• _INSTRUCTIONS FOR THE TASK_
When you copy from the entries that follow, take only the lines from the one with "(K) from experimental data." down to the one with "- Guest-OS PDs", keeping both ends and dropping every picture.

• _MATERIAL FOR THIS TASK_

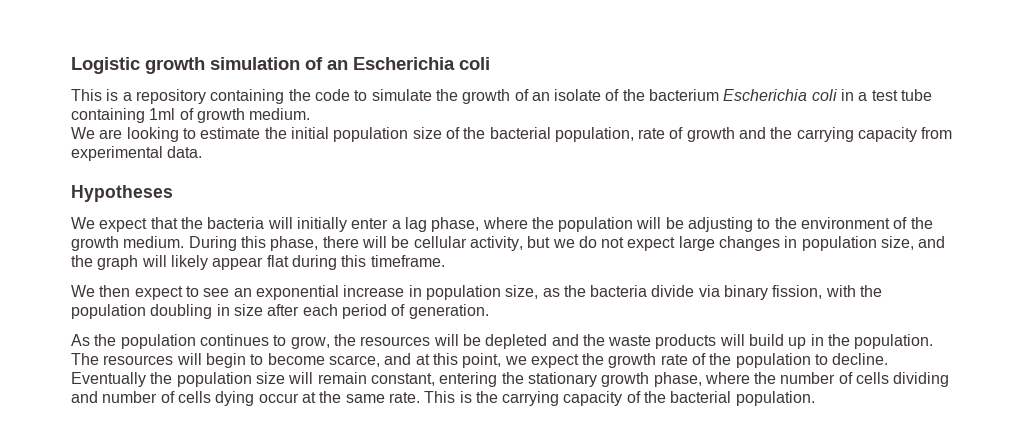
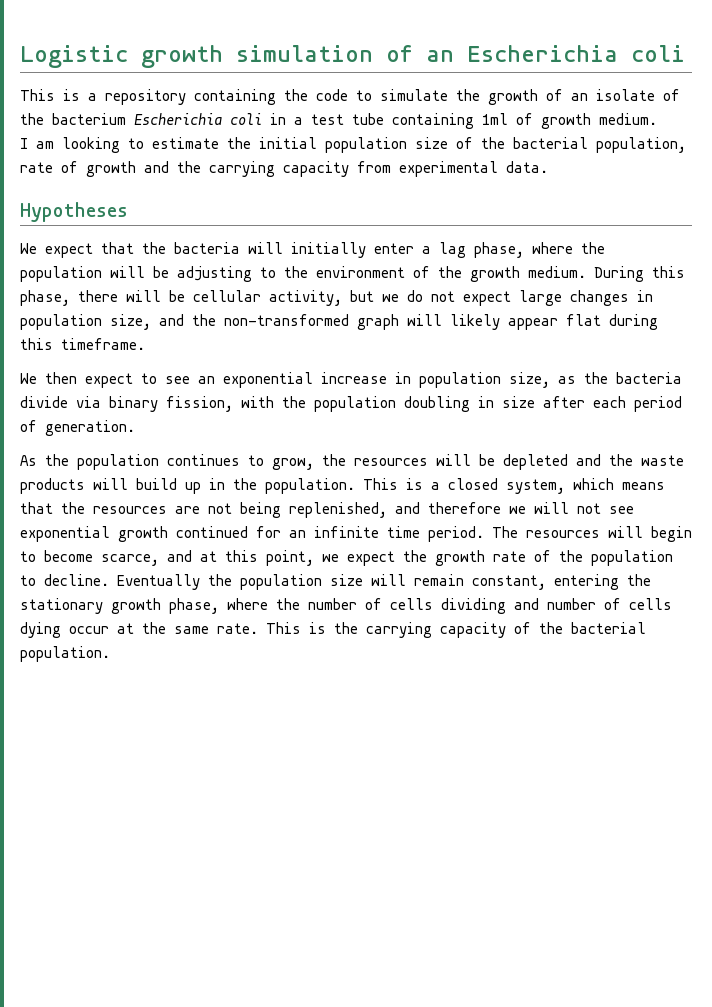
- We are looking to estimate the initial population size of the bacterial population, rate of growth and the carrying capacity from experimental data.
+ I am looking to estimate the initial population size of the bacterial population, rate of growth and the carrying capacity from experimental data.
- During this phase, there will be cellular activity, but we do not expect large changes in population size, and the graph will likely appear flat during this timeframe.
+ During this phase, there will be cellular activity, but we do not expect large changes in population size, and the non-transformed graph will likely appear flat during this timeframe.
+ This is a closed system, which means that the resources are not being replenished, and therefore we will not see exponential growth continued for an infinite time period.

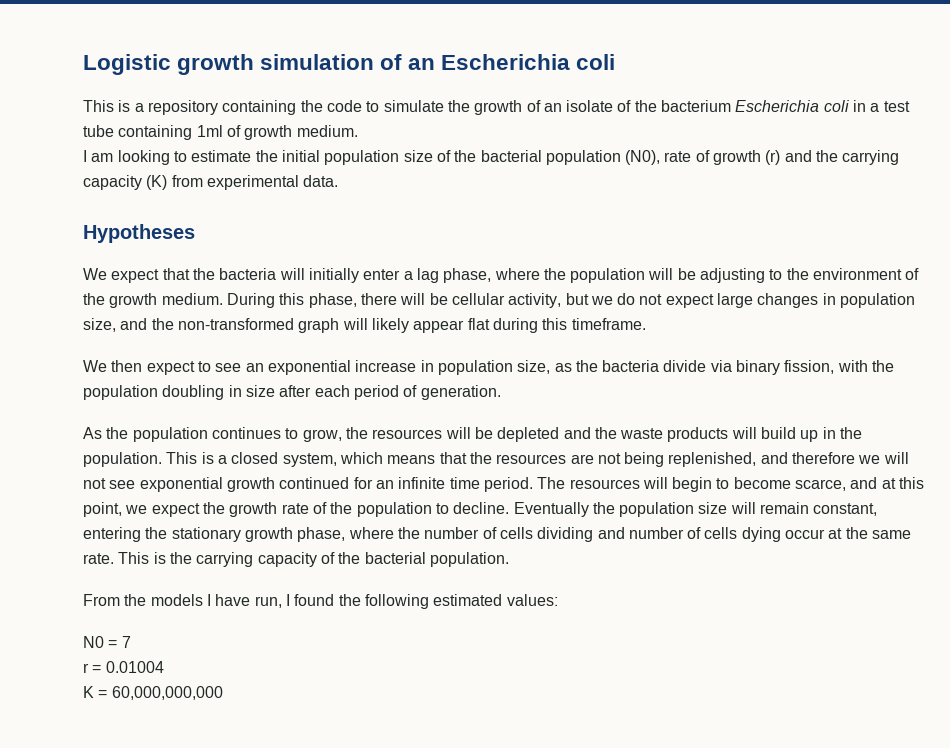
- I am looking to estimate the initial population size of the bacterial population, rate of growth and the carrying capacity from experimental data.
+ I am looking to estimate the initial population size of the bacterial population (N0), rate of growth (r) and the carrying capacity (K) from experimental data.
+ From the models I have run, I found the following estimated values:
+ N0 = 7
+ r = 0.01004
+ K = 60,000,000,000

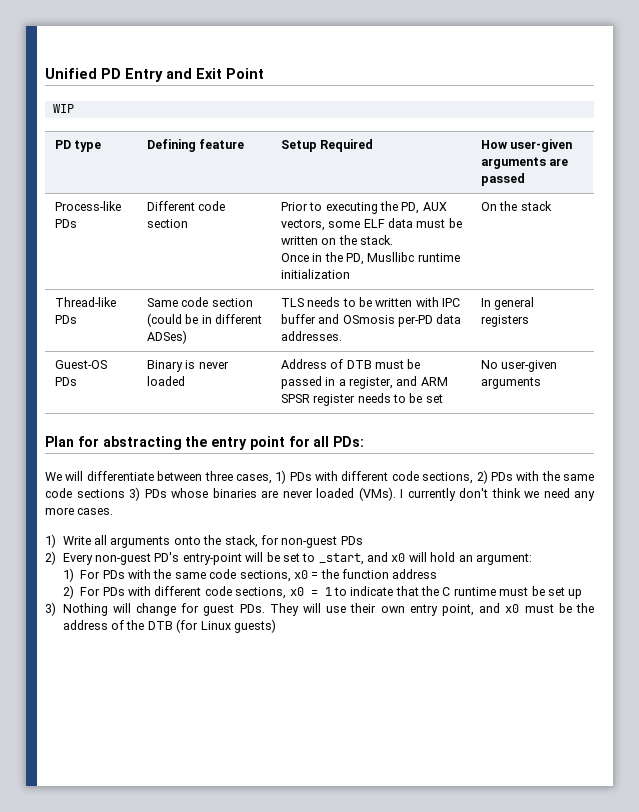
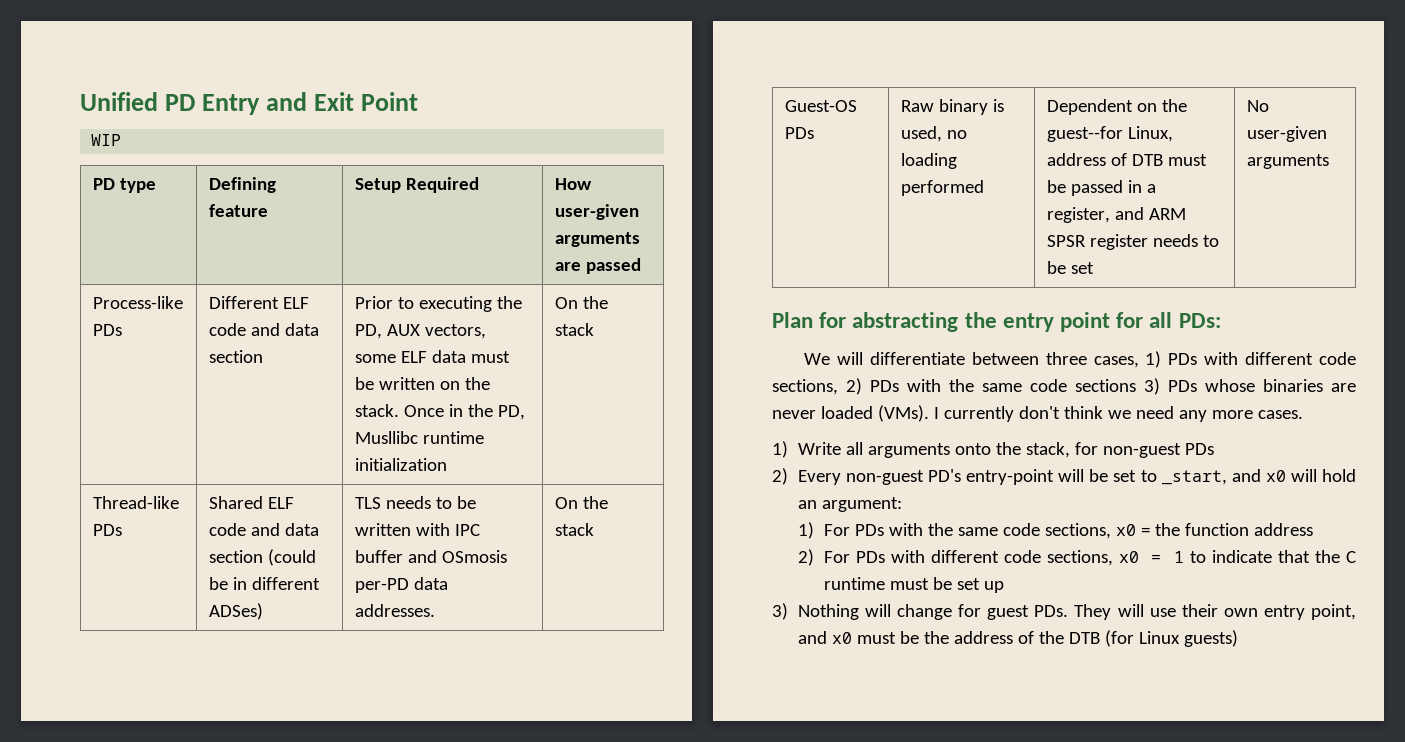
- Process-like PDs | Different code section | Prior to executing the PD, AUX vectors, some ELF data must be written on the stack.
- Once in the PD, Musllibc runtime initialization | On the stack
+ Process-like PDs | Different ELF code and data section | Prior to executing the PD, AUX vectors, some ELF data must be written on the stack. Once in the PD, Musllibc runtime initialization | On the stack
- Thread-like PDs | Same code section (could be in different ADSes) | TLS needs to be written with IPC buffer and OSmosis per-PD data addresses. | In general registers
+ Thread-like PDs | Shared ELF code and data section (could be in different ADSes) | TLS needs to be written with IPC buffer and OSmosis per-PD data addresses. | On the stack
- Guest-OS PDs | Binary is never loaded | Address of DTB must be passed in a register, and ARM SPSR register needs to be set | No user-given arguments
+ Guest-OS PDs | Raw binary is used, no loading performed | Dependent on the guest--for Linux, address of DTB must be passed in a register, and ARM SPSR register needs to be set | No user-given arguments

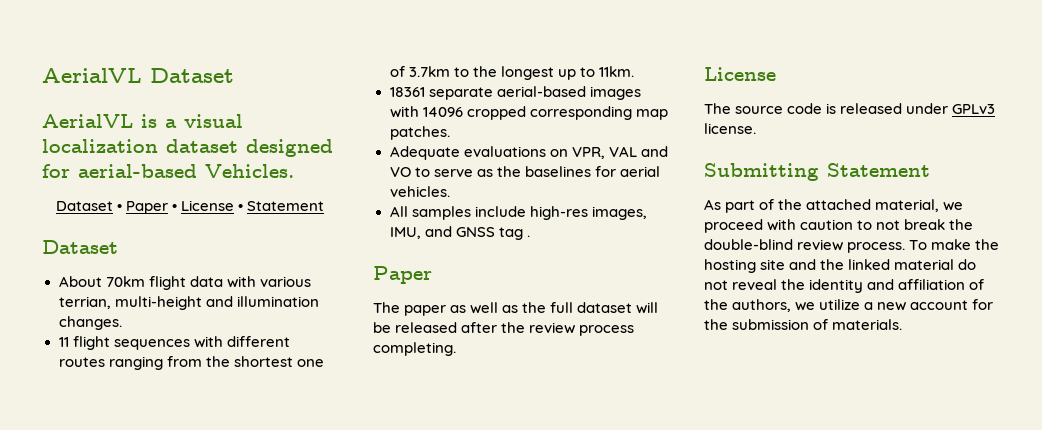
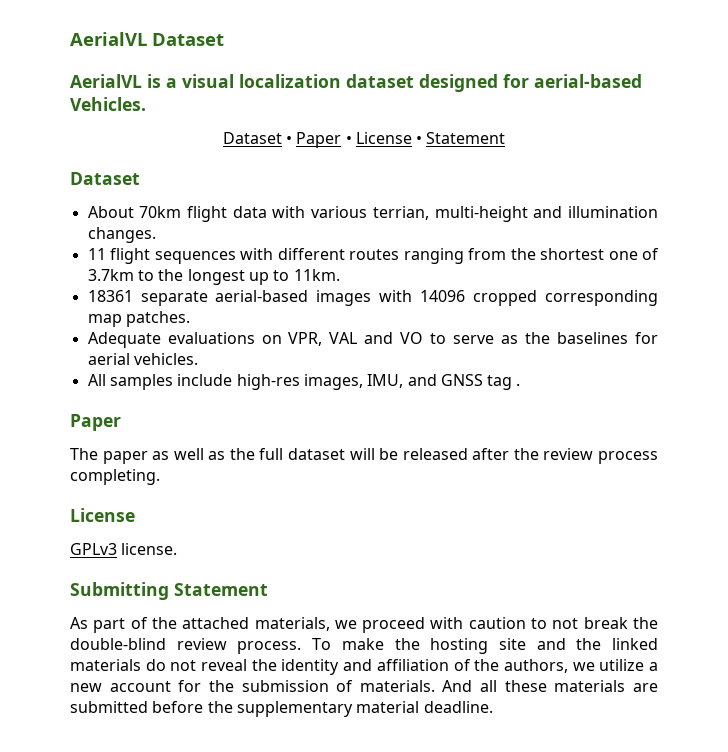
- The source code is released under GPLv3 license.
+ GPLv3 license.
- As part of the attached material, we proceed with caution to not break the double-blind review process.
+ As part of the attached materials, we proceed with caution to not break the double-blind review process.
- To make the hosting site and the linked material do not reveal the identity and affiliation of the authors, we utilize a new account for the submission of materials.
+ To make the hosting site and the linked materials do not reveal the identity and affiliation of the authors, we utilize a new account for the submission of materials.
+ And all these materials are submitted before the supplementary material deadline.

• _WRITTEN RESPONSE_
+ I am looking to estimate the initial population size of the bacterial population (N0), rate of growth (r) and the carrying capacity (K) from experimental data.
+ From the models I have run, I found the following estimated values:
+ N0 = 7
+ r = 0.01004
+ K = 60,000,000,000

- Process-like PDs | Different code section | Prior to executing the PD, AUX vectors, some ELF data must be written on the stack.
- Once in the PD, Musllibc runtime initialization | On the stack
+ Process-like PDs | Different ELF code and data section | Prior to executing the PD, AUX vectors, some ELF data must be written on the stack. Once in the PD, Musllibc runtime initialization | On the stack
- Thread-like PDs | Same code section (could be in different ADSes) | TLS needs to be written with IPC buffer and OSmosis per-PD data addresses. | In general registers
+ Thread-like PDs | Shared ELF code and data section (could be in different ADSes) | TLS needs to be written with IPC buffer and OSmosis per-PD data addresses. | On the stack
- Guest-OS PDs | Binary is never loaded | Address of DTB must be passed in a register, and ARM SPSR register needs to be set | No user-given arguments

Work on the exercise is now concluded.